Voglio precisare che parlo a nome di tutti i miei compagni di classe, che a loro volta vi ringraziano per la vostra presenza.

Adesso, mettendo da parte i ringraziamenti e le formalità, voglio iniziare col dire che fra poco assisterete non ad un cortometraggio qualsiasi ma ad un cortometraggio speciale.

Dico così perché grazie a questo corto sono nate delle emozioni, perché adesso ognuno di noi ragazzi avrà dei bellissimi ricordi in più da conservare nel proprio cuore, e, cosa più importante, perché vi hanno lavorato dei giovani dilettanti che grazie a tutto questo sono riusciti a conoscersi, a confrontarsi, ad aiutarsi e a comprendersi.

Parlo dei vostri figli, cari genitori e dei vostri alunni, cari professori, quindi quale ragione migliore per non considerare questo corto speciale?!

E poi quante volte vi è capitato di guardare un film di cui non conoscete né gli attori né tanto meno il regista o i produttori.

Oggi, invece, avrete il piacere di vedere un piccolo film i cui attori, che hanno anche svolto il ruolo di regista e produttore, vi sono molto familiari.

Per concludere voglio informarvi che in questo corto non vi è un protagonista o un attore principale, NO!

Siamo tutti protagonisti, tutti alla pari, non c’è un primo e un secondo, non c’è il più bravo e il meno bravo.

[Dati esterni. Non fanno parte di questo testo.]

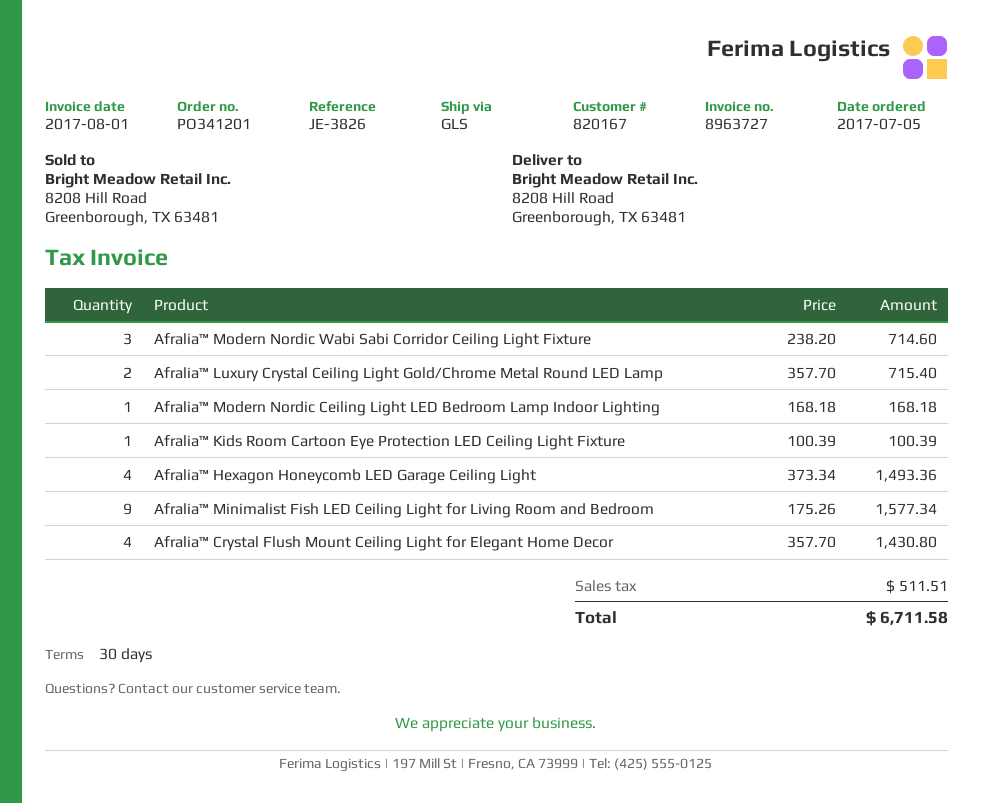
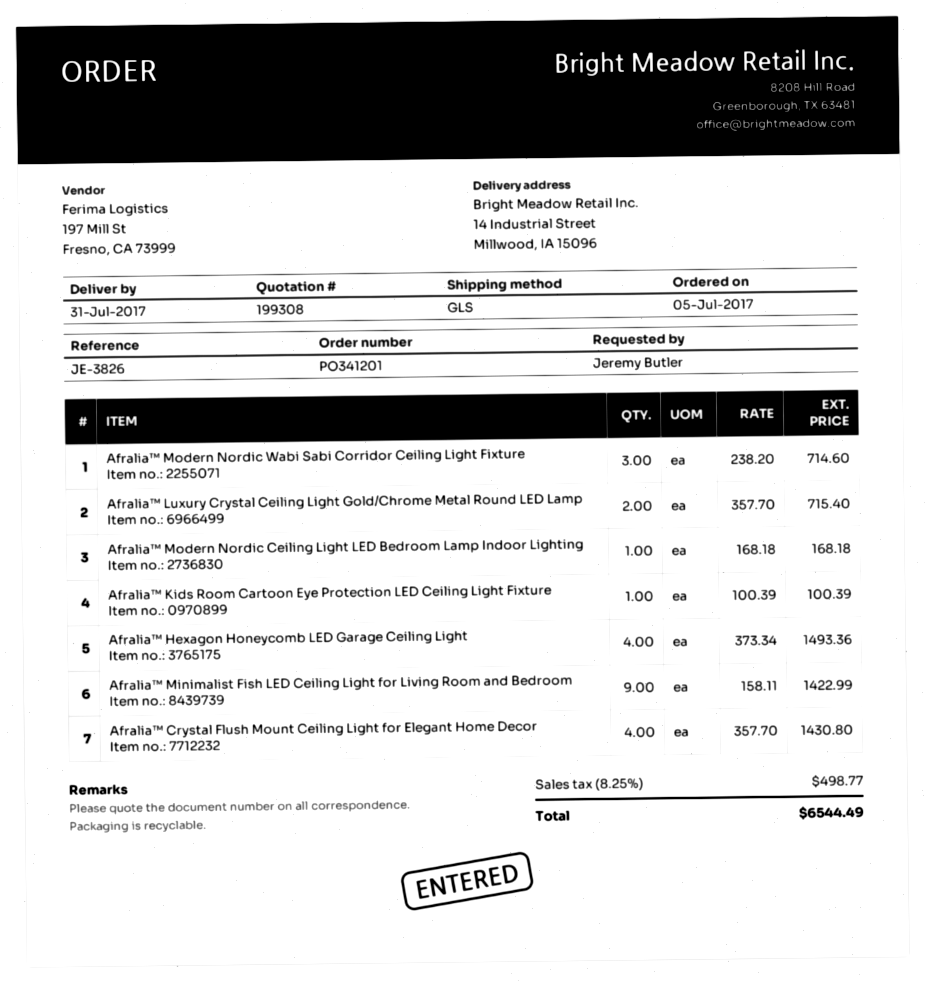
ship to: 8208 Hill Road, Greenborough, TX 63481 -> 14 Industrial Street, Millwood, IA 15096
Afralia™ Minimalist Fish LED Ceiling Light for Living Room and Bedroom: 9 x 175.26 = 1577.34 -> 9 x 158.11 = 1422.99
tax: 511.51 -> 498.77
total: 6711.58 -> 6544.49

E credo che sia giusto così, perché d’altronde noi ragazzi che abbiamo realizzato questo corto siamo tutti degli adolescenti con delle cose in comune, come il desiderio ma anche la paura di conoscere e farsi conoscere.

Inoltre come nella vita sia io che i miei compagni siamo i protagonisti delle nostre esperienze, allora anche in questo corto dovevamo essere tutti protagonisti, perché è un’esperienza che appartiene ad ognuno di noi.

Dopo aver parlato abbastanza voglio fare degli ultimi ringraziamenti al Preside Attilio Sigona che ci ha permesso di partecipare a questo progetto, alla prof. Cappello che si è dimostrata un’insegnante a 360° ed un ringraziamento speciale ad Emilio: SEI GRANDE!

Infine un altro grazie a voi per l’attenzione e Buona Visione!